ROANOKE TIMES

                         Roanoke Times
                 Copyright (c) 1995, Landmark Communications, Inc.

DATE: MONDAY, April 23, 1990                   TAG: 9004230283
SECTION: NATIONAL/INTERNATIONAL                    PAGE: A/8   EDITION: EVENING 
SOURCE: Associated Press
DATELINE: INDIANAPOLIS                                LENGTH: Medium


BRAIN-DEAD INFANT GIVES LIFE TO TWIN

Timothy and Paula Whisman thought their hands would be full with two demanding infants by now. Instead, their arms are aching to hold one newborn daughter, who clings to life because of her twin brother's heart.

Alison Page Whisman was born April 10 with a fatal heart condition. Her brother, Tyler, was born brain-dead minutes later. Doctors saved the girl's life by giving her Tyler's heart in what they believe is the first heart transplant between infant twins.

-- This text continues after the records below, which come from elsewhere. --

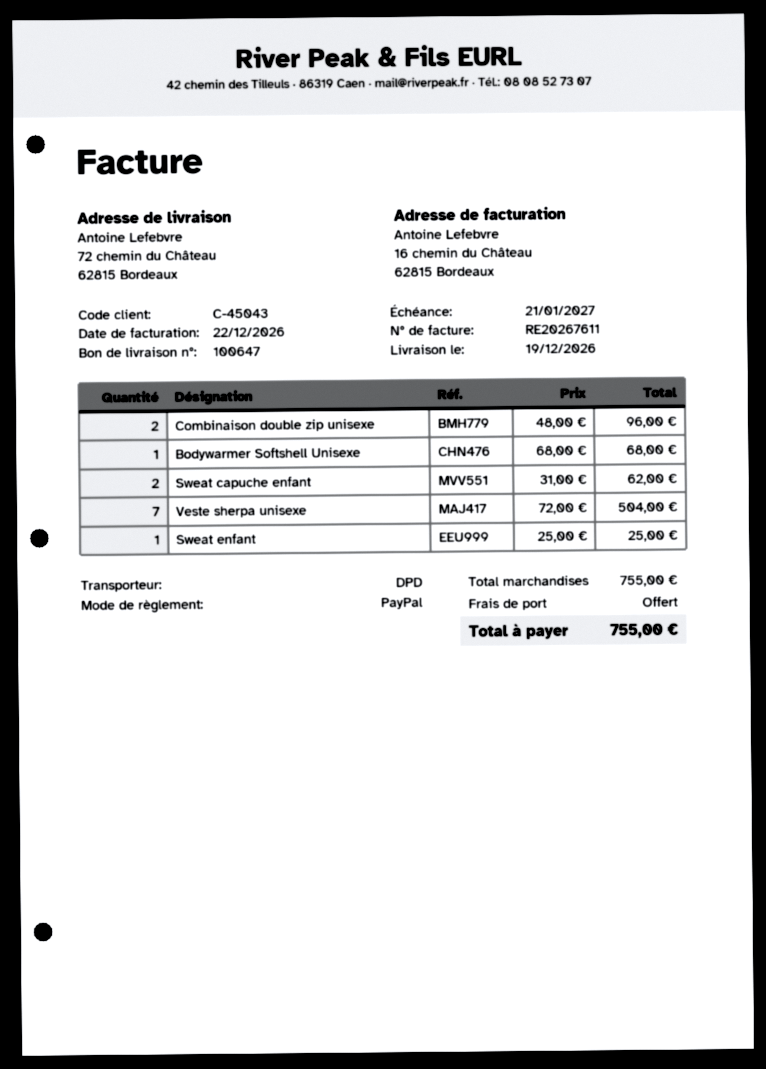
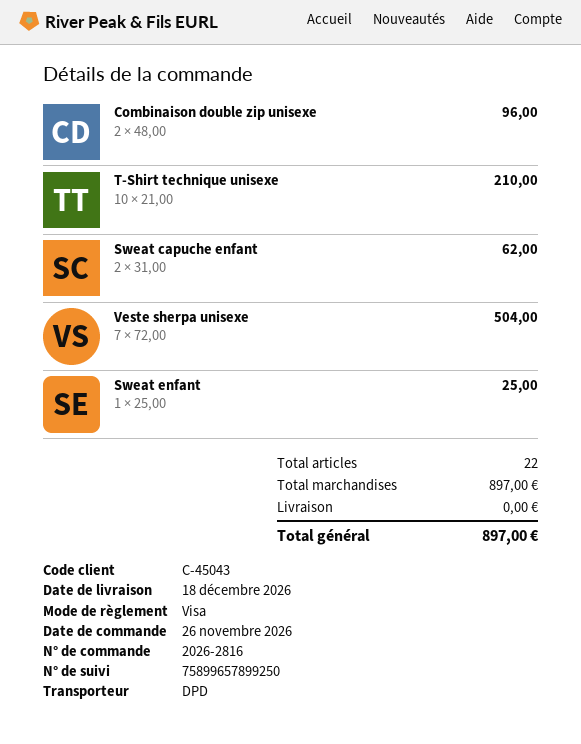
delivery date: 2026-12-19 -> 2026-12-18
payment method: PayPal -> Visa
Bodywarmer Softshell Unisexe: 1 x 68.00 = 68.00 -> none
T-Shirt technique unisexe: none -> 10 x 21.00 = 210.00
subtotal: 755.00 -> 897.00
total: 755.00 -> 897.00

"We just want to have her where we can hold her and feed her and all those things that you do with a baby," Paula Whisman said. "I just want to get her where I can have some snugglies."

Page - as her parents call her - is in the newborn intensive care unit at Riley Hospital for Children. She is hooked to a heart-lung monitor.

Dr. Randall Caldwell, medical director of the Riley pediatric cardiac transplantation program, said Page had hypoplastic left heart syndrome, a fatal congenital abnormality that occurs in about one in 6,000 births.

Without help, infants with the condition die within 15 days. Drugs can forestall death for about 45 days. Researchers don't know what causes the condition, which develops about four to nine weeks after conception.

The Whismans have been told that if Page continues improving they can take her home within three weeks. For now, they make the hour-long commute daily from their home in Cicero, Ind., about 20 miles from Indianapolis, to visit Page.

"It's limited the time we can spend with her. She was really alert today and her eyes were bright. She knows when her lullabies were playing," Paula Whisman said.

The twins were artificially conceived in August because the Whismans had been unable to conceive on their own.

Page was born one minute before Tyler. He was born brain dead, asphyxiated in the womb just before birth, doctors said. Page appeared strong at delivery, but doctors discovered the heart defect within 12 hours.

The Whismans had the idea for a transplant.

"It was just a passing thing. I made the comment that wouldn't it be amazing if it was up to Tyler to save his sister's life," said Paula Whisman, 40.